An Allen Superior Court order that the hospital requested last week to transfuse blood for the premature baby if needed was approved at a family court hearing, according to Lynn Vann, the minister for Pierre and Stephanie C. Binns, the parents of the baby girl born May 14.
The Binnses couldn't be reached for comment Wednesday, but on Tuesday, Stephanie Binns said she and her husband were following biblical passages forbidding ingesting blood. Genesis 9:4 of the Jehovah's Witnesses New World Translation of the Bible on its Web site says, "Only flesh with its soul - its blood - YOU must not eat."
In addition to having blood transfusions forbidden, members also do not carry weapons, salute the flag or participate in secular government. Members who do face excommunication.
Vann, who sat in on the hearing, said the baby, born prematurely at about 25 weeks, has responded well to the substitute. The substitute contains iron and procrit, a synthetic protein designed to increase red blood cells.
Vann said the substitute was developed by a Toledo doctor, who is a member of Jehovah's Witnesses. "We surely want the best medical care for our children, but we just want that without blood," Vann said.
While Jehovah's Witnesses believe they must obey God's laws over human laws, the Supreme Court disagrees. In the precedent-setting 1944 Prince v. Massachusetts decision, which involved a Jehovah's Witness, the court ruled that a child's welfare trumps the religious beliefs of the parents.
"The right to practice religion freely does not include the liberty to expose the community or child to communicable disease, or the latter to ill health or death," Judge Wiley B. Rutledge wrote in the majority opinion. "Parents may be free to become martyrs themselves, but it does not follow they are free, in identical circumstances, to make martyrs of their children before they have reached the age of full and legal discretion."
While courts have generally adhered to the Prince precedent in life-and-death cases, there have been exceptions. In 2007 in Seattle, Dennis Lindberg, a 14-year-old Jehovah's Witness, died of leukemia shortly after a judge ruled he had the right to decide for himself whether to refuse transfusions.

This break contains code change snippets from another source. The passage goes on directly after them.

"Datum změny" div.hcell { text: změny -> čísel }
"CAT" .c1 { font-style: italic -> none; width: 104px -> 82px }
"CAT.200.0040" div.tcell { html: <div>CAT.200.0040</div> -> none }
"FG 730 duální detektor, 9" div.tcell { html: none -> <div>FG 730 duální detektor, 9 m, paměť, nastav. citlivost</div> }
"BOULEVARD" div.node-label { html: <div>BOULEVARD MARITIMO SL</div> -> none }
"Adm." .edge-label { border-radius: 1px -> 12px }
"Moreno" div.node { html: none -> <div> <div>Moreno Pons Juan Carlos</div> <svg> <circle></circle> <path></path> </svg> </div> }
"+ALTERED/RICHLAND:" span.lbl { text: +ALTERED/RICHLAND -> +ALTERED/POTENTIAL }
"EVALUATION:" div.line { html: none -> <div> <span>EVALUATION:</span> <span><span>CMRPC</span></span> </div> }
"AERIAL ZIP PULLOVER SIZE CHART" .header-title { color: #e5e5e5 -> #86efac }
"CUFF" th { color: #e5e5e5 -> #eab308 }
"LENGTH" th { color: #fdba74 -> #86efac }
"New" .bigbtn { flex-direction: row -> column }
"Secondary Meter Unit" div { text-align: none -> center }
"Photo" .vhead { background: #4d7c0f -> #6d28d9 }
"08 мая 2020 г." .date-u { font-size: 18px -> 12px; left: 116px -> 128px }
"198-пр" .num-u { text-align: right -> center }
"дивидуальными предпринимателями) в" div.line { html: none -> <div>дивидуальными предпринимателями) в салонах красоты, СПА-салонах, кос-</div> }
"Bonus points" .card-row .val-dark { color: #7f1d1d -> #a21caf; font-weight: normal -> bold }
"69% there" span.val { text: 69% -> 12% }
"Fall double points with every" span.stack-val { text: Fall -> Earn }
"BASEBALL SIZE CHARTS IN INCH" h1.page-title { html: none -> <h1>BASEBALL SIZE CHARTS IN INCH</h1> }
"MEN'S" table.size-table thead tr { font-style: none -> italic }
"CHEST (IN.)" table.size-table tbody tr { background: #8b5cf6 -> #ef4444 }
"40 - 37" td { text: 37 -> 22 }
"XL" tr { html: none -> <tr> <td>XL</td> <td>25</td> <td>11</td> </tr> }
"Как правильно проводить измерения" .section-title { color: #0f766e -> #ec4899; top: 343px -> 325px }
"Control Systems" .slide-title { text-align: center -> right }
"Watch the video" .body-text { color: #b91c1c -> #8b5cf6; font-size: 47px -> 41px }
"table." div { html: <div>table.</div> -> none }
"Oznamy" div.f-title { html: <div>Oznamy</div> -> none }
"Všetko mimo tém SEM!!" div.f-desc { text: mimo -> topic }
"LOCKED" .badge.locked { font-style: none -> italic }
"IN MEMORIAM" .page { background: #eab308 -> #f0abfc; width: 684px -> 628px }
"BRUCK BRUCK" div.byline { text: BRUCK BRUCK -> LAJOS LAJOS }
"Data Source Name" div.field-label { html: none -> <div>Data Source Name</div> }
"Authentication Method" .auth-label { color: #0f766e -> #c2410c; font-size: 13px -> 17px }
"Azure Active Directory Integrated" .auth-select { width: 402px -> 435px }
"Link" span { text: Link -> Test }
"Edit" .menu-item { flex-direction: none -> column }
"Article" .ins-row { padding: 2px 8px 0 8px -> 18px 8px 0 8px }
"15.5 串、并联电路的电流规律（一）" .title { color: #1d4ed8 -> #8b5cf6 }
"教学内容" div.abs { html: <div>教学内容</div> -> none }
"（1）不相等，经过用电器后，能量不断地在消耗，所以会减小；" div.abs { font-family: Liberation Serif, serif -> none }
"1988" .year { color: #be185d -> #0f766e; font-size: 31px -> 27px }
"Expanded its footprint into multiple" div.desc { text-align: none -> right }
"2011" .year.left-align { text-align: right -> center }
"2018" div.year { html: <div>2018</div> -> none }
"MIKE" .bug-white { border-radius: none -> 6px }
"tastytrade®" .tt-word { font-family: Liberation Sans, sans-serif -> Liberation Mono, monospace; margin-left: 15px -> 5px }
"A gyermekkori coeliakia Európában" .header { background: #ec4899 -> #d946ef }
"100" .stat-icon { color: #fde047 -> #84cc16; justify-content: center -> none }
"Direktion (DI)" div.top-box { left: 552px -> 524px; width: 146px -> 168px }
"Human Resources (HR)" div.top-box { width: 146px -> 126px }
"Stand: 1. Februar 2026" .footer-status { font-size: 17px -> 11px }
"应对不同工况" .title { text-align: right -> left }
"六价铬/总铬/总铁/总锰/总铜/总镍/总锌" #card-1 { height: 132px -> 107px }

However, with advances in medical technology, courts are more frequently being asked to overrule the religious beliefs of parents when their children's health is at stake. "The medical line has moved in terms of limiting parental freedom because there's more we can do for the kids," said Indiana University law professor David Orentlicher, co-director of the university's center for law and health.